She recommends that runners load up on carbs from whole grains, fruits, vegetables, legumes and dairy. Fall short on carbs and your body will start burning other sources of fuel—namely, protein, which your body needs for other functions.
"Protein is essential in building up muscle that's been broken down over the long miles of training," says Nisevich Bede, who also writes RunnersWorld.com's nutrition blog, Fuel School. Most runners need between .6 and .9 grams of protein per pound of body weight, and runners in the midst of tough marathon training should aim toward the high end of that estimate. The best sources include seafood, skinless poultry, legumes, low-fat beef and pork, eggs and low-fat dairy, says Nisevich Bede.
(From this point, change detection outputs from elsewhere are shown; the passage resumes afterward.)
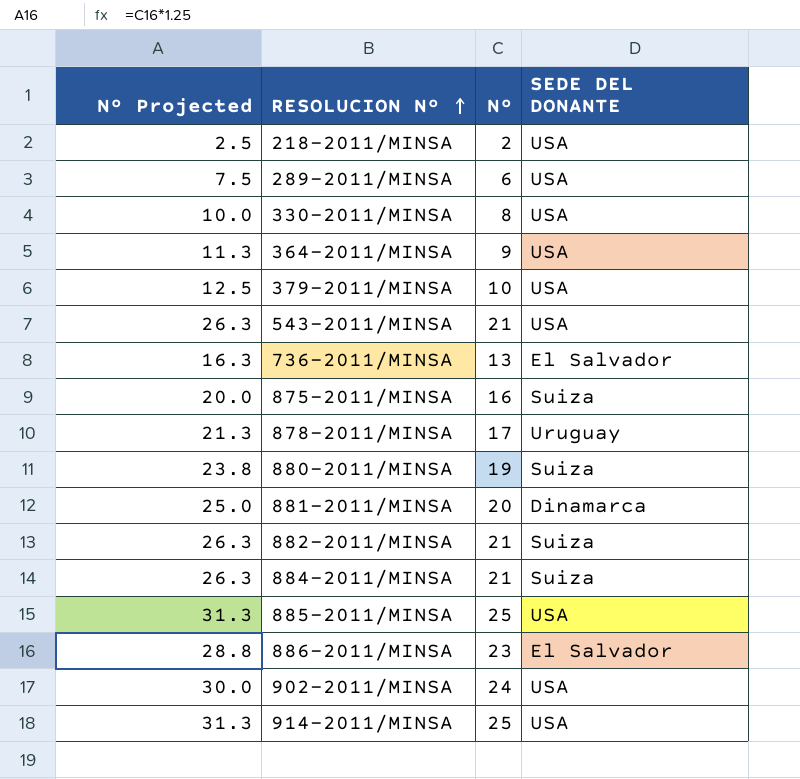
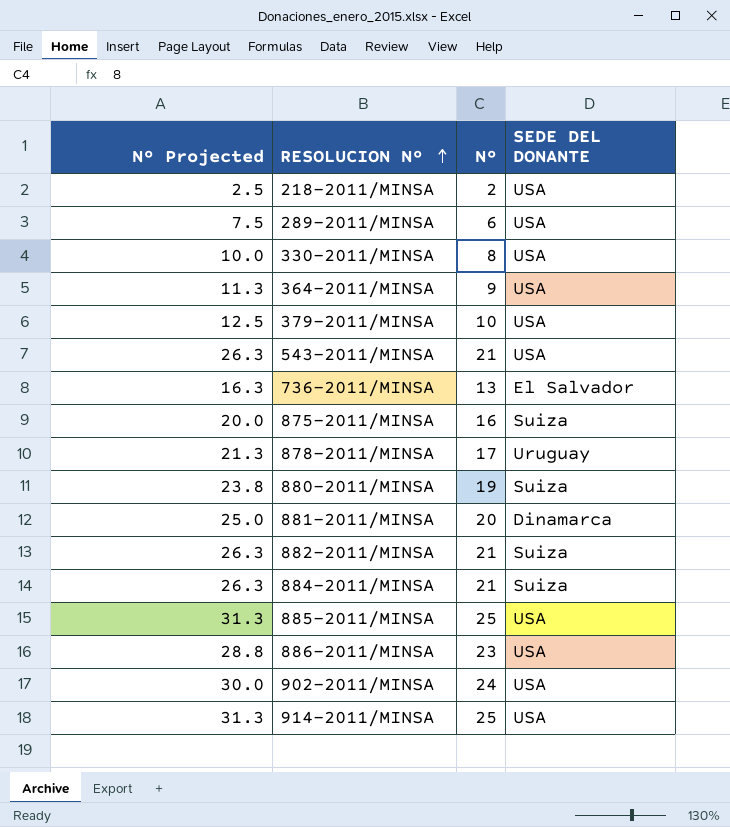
886-2011/MINSA | SEDE DEL DONANTE: El Salvador -> USA

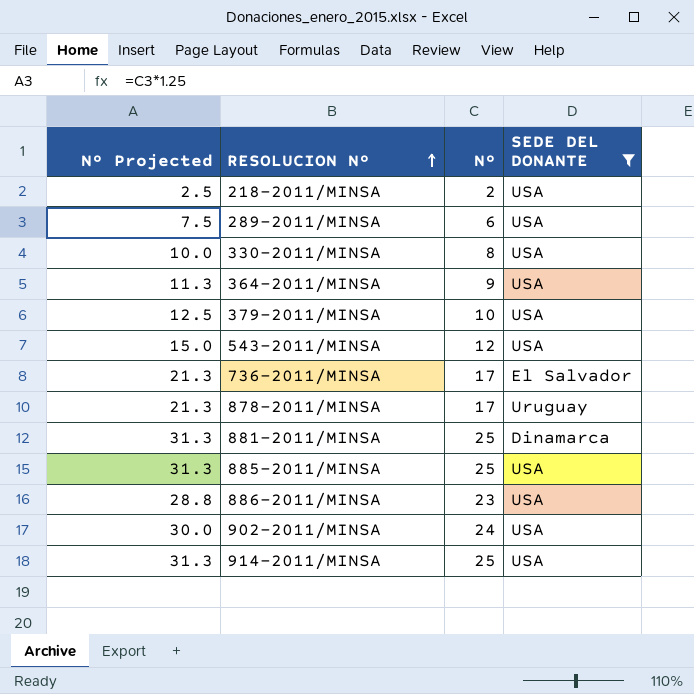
filter: none -> SEDE DEL DONANTE != Suiza
543-2011/MINSA | Nº Projected: 26.3 -> 15.0
543-2011/MINSA | Nº: 21 -> 12
736-2011/MINSA | Nº Projected: 16.3 -> 21.3
736-2011/MINSA | Nº: 13 -> 17
881-2011/MINSA | Nº Projected: 25.0 -> 31.3
881-2011/MINSA | Nº: 20 -> 25

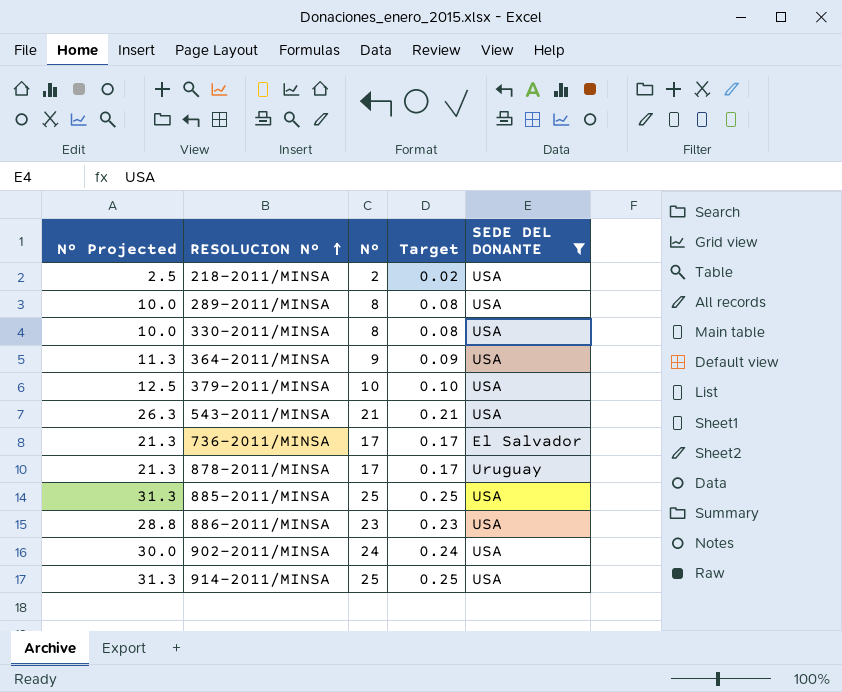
column Target | formula: none -> [Nº] * 0.01
row 881-2011/MINSA: 31.3 | 25 | Dinamarca -> none
289-2011/MINSA | Nº Projected: 7.5 -> 10.0
289-2011/MINSA | Nº: 6 -> 8
543-2011/MINSA | Nº Projected: 15.0 -> 26.3
543-2011/MINSA | Nº: 12 -> 21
Long-distance runners especially need to fuel up before a run. "Aim for a meal high in carbs, low in fiber and fat, and moderate to low in protein," says Nisevich Bede, "and give yourself at least an hour—hopefully two or three—to digest before hitting the road."
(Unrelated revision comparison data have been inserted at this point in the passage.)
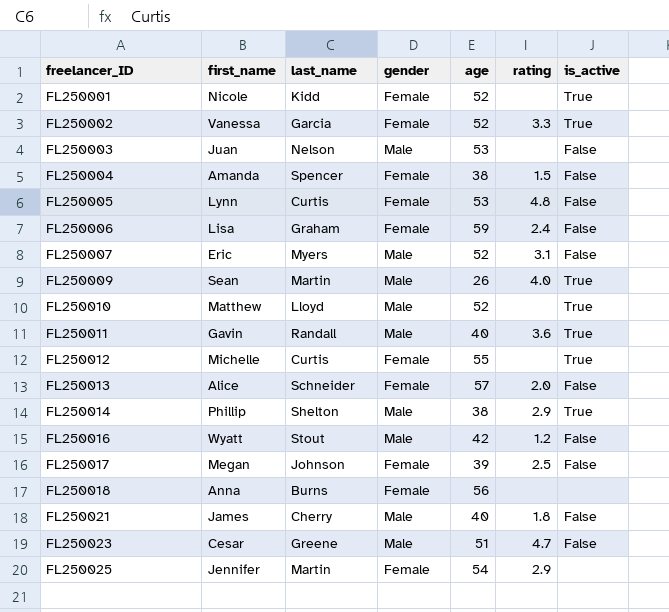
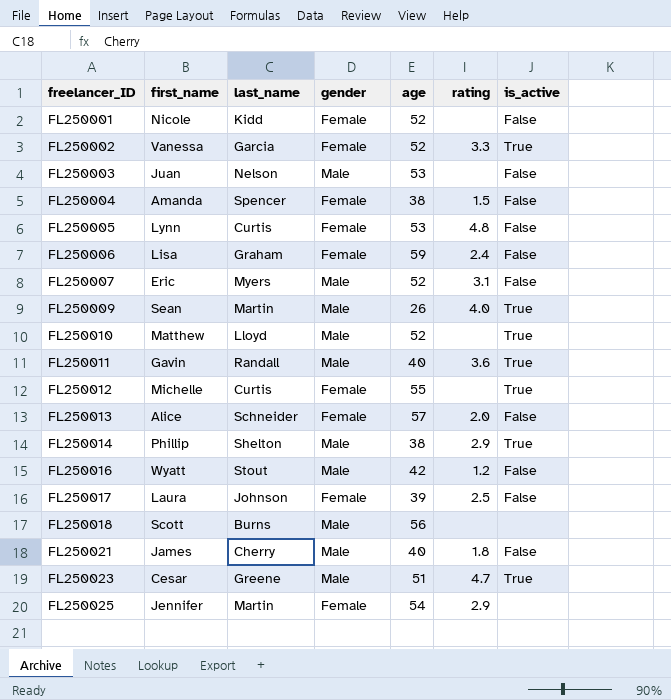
FL250001 | is_active: True -> False
FL250017 | first_name: Megan -> Laura
FL250018 | first_name: Anna -> Scott
FL250018 | gender: Female -> Male
FL250023 | is_active: False -> True

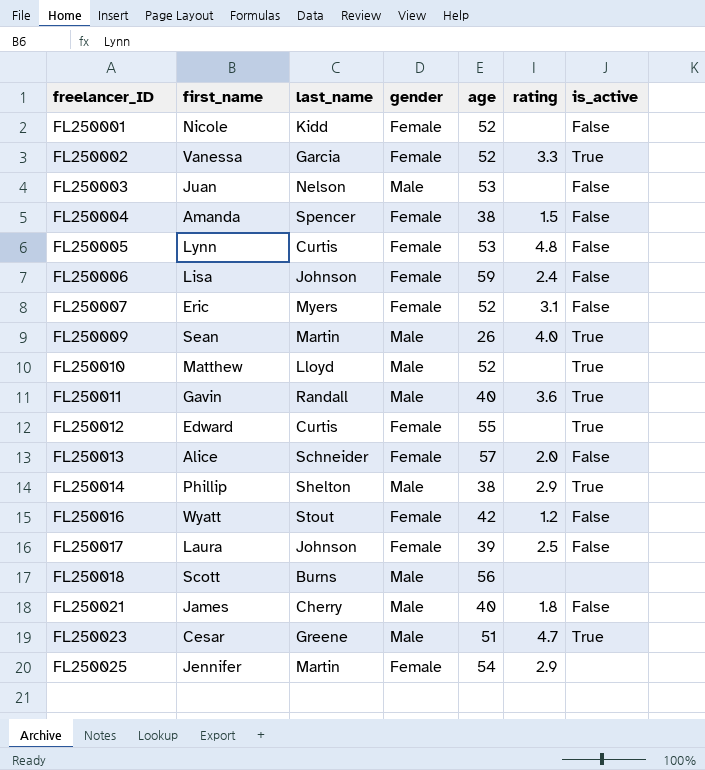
FL250006 | last_name: Graham -> Johnson
FL250007 | gender: Male -> Female
FL250012 | first_name: Michelle -> Edward
FL250016 | gender: Male -> Female

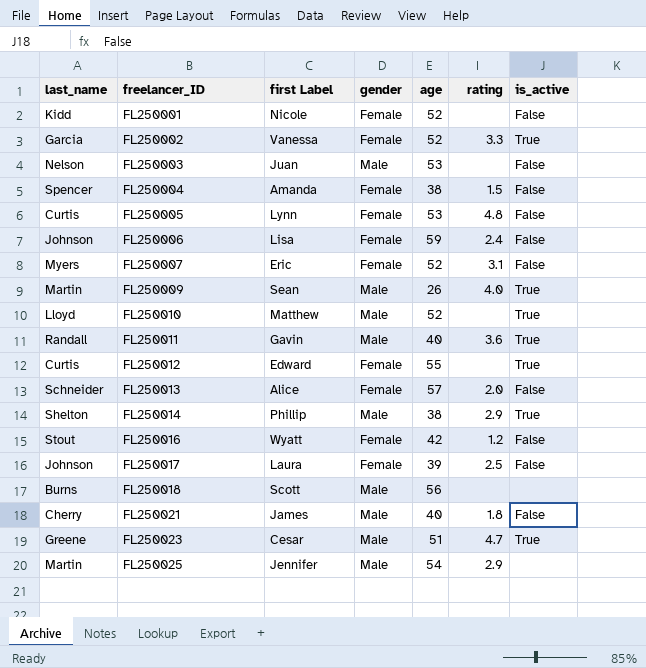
column last_name | position: 3 -> 1
column name: first_name -> first Label
FL250025 | gender: Female -> Male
PLUS: The Right Way to Carbo-Load
You Want to Lose Weight
Many runners assume that logging 10, 20, 30 or more miles per week will automatically lead to drastic weight loss. But the truth is, while running is an excellent calorie burner (burning on average 100 calories per mile), you won't lose weight if you don't also take your diet into consideration. That's because all that exercise makes you hungry—and it's easy to overdo it and consume all of the calories you just burned (or more) during that five-mile run.
So how do you successfully pair running and weight loss? The key is to keep up your running routine while slightly reducing your daily calorie intake—by no more than 250 to 500 calories per day, says Nisevich Bede. "Cut any more, and fatigue and injury can set in."
Many runners find it hard to cut back on calories at all, given their increased hunger from training, which is why your diet should be loaded with two specific nutrients that help combat a growling stomach: "Fiber and protein fill you up and keep you feeling fuller longer," says Nisevich Bede.
More: How Many Calories Do You Need?
Vegetables, fruits, beans and whole grains are some of the best sources of fiber, while protein from lean meats, fish, low-fat dairy and eggs can help keep hunger at bay. In fact, studies show that eating a high-protein breakfast instead of a high-carb one can help reduce the total number of calories you eat throughout the rest of the day.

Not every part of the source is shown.